Por fin
se acercaba la fecha señalada en rojo en el calendario. Llevaba meses esperándola
con ansia y desesperación, pero ya estaba aquí, el día tan mágico que era mi
cumpleaños. No había otro día igual en todo el invierno, ni siquiera parecido. Aunque con inevitable paso de los años, poco a poco, me di cuenta de que siempre se repetía el mismo
ritual, la misma secuencia de acciones y hechos, pero me encantaba, era como
esa canción que nunca te cansas de escuchar o ese momento que repetirías una y
otra vez.
Ahora,
nostálgico y con la mirada perdida en el pasado recuerdo cuando hace no muchos
años ansiaba y deseaba ser mayor y hacer
todas esas cosas ‘guays’ que se hacían con más edad. Contaba los meses, las
semanas y los días que faltaran para mi cumpleaños, me perdía en los
calendarios con tantas fechas, santos y números. Pero la espera merecía la
pena, con creces.
Mi
madre siempre entraba acompañada de mi hermana pequeña cantando aquella
canción, para que yo, bajo el edredón, emergiera
para posteriormente ser aplastado entre besos y achuchones de ellas dos. Podía
pasar lo que fuese, que ese día salías de casa con una sonrisa de oreja a
oreja, ese día no dolía madrugar ni ir a la escuela pues nada más entrar al
aula eras recibido por todos tus compañeros, que venían de buenos pero que se
lo pasaban pipa tirándote de las orejas y dándote calbotes. Al terminar la
jornada salías de clase a las 17:00h y todos juntos cual procesión de semana
santa marchábamos camino a casa, ¿Qué habría dentro de las bolsas que llevaban
mis amigos? ¿Un nuevo balón de fútbol tal vez? me preguntaba una y otra vez,
para luego darme cuenta de que casi todo eran camisetas salvo algún colega
molón que se portaba regalando algún juguete que sabía que deseaba.
Montabas
la mejor fiesta posible, y lo mejor era que tú eras el puto amo de esa fiesta.
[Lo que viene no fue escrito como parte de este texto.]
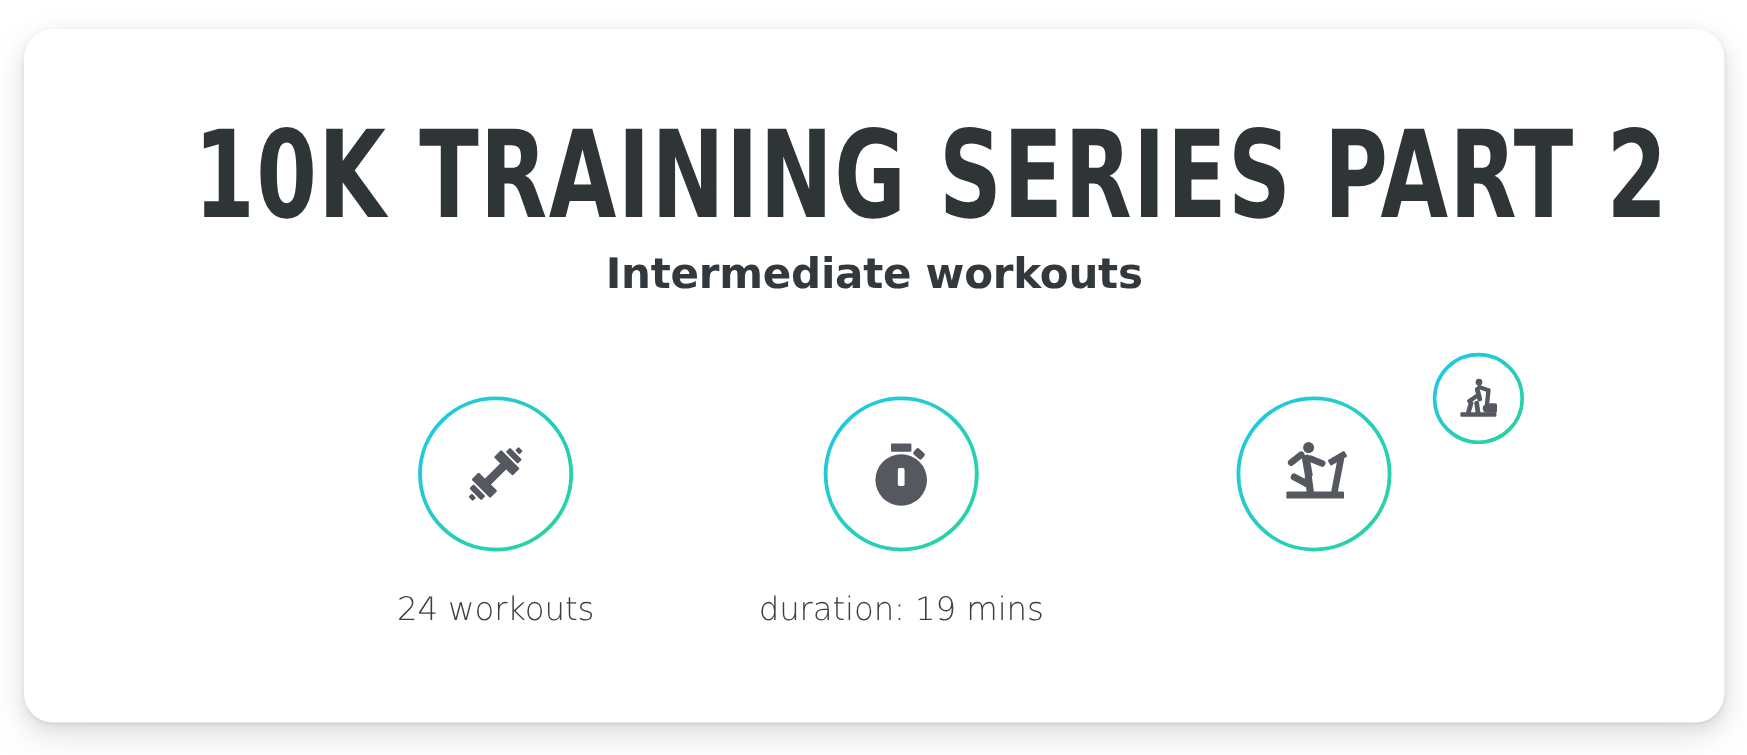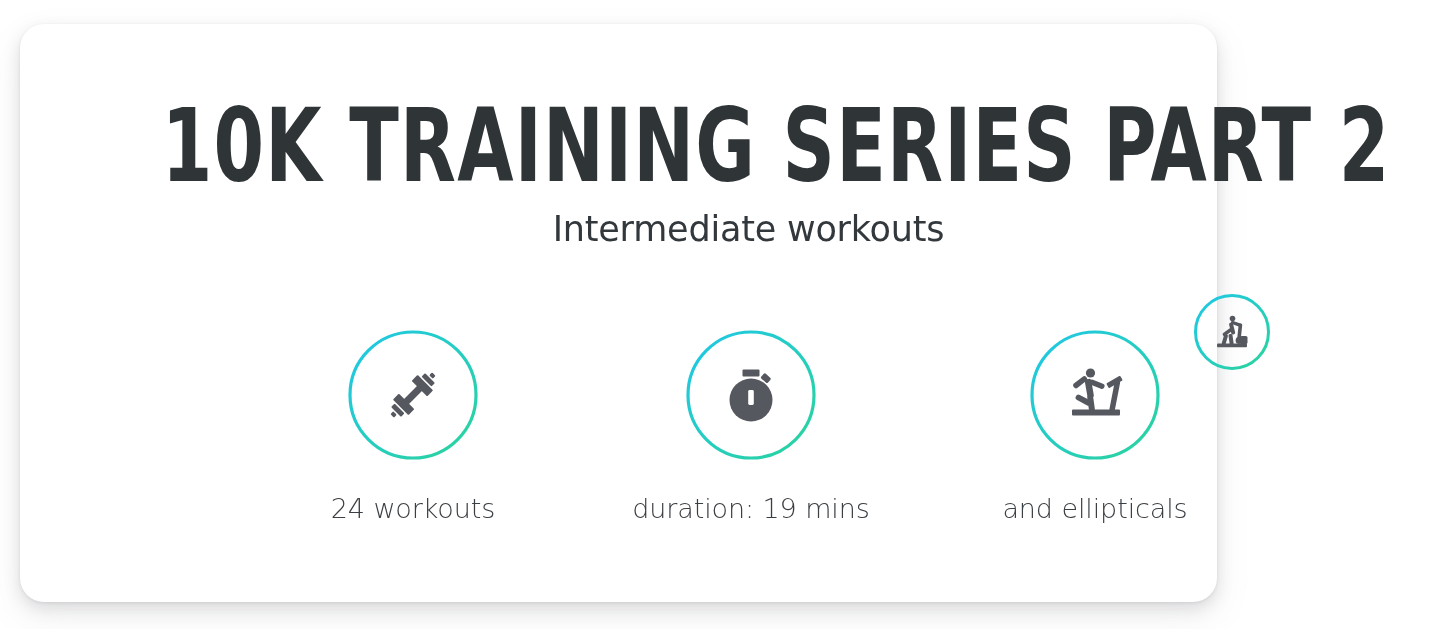"10K TRAINING SERIES PART 2" .card { width: 1197px -> 1417px }
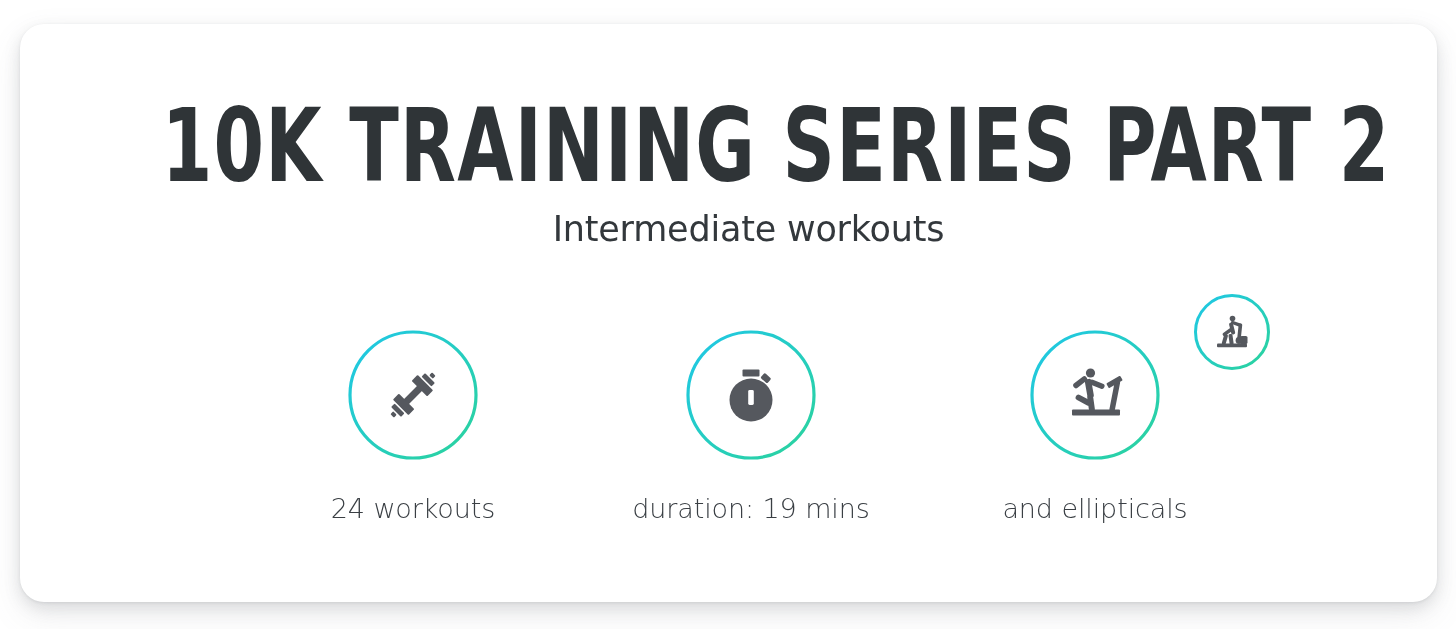"Intermediate workouts" .subtitle { font-weight: 400 -> 700; padding-left: 20px -> none }
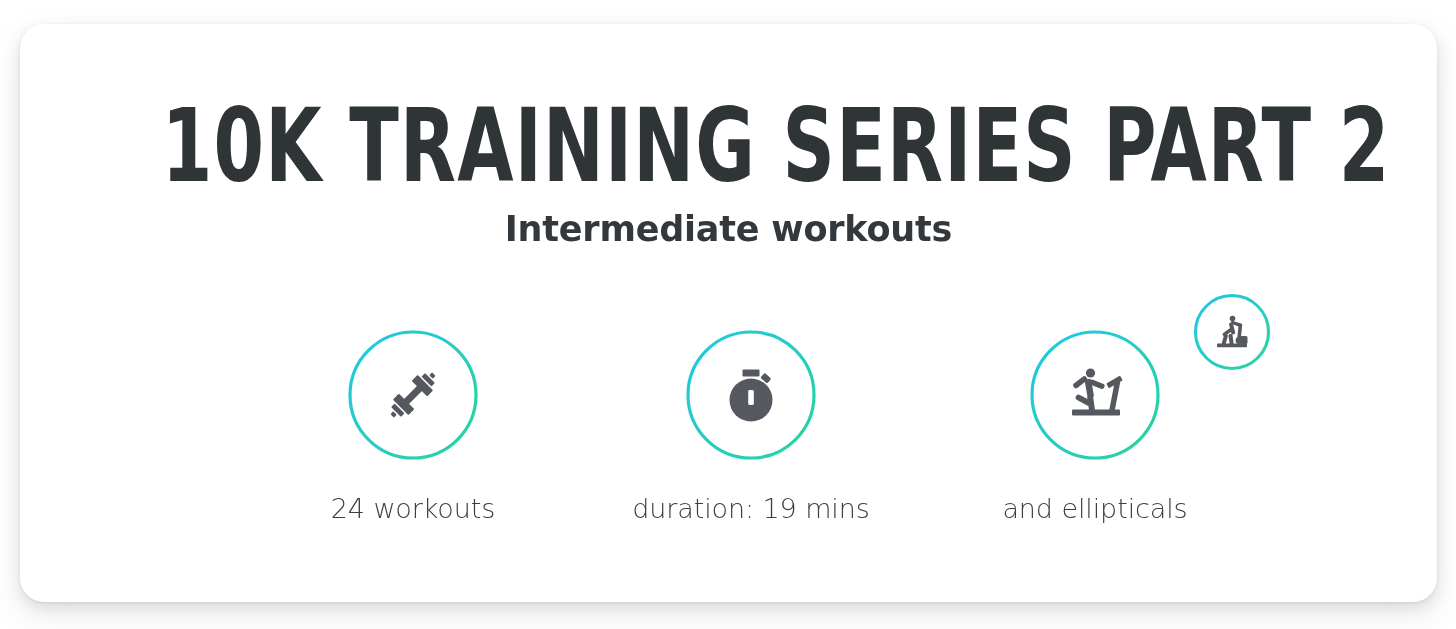"and ellipticals" span.line { html: <span>and ellipticals</span> -> none }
Ese día encima te habías hecho rico y sabías que tras atiborrarte a pizza del súper
y sándwiches de nocilla a toda velocidad, os esperaba el esperado partido de
fútbol en el patio de casa. Aunque cada dos por tres tenías que acudir a alguna
llamada telefónica cual empresario de la gran manzana, a la que apresuradamente
despedías para reanudar ese partido tan intenso que estabas jugando.
Y si ya
era para fliparlo, si no era suficiente con todo esto, más tarde podías pedir
un deseo antes de soplar las velas, las
cuales posadas en aquella tarta provocaban la sonrisa de todos tus amigos, pues
la tarta de galletas de mamá seducía a cualquiera que estuviera delante.
Ahora
todo ha cambiado, los cumpleaños ya no tienen la misma magia y ni mucho menos
los festejo con la misma ilusión y alegría. Ahora es un sábado más de los que
sales de fiesta con tus colegas, te dejas todos los cuartos y vuelves a casa al
día siguiente, para que resacoso tengas que estudiar para volver a perderte en
la rutina una semana más. Ya no tienes las tardes libres para ir al parque pues
el día que no trabajas tienes que estudiar, fijo. No hay tarta de galletas y
claro, ya no cierro los ojos y deseo salir con la chica que más me gusta.
Tal
vez, y no lo sé, cuando trabaje en una escuela o tenga hijos vuelva de nuevo
esa magia, aunque sea solo por verlos a ellos tan felices e ilusionados. Aunque
por desgracia, solo sea una vez al año.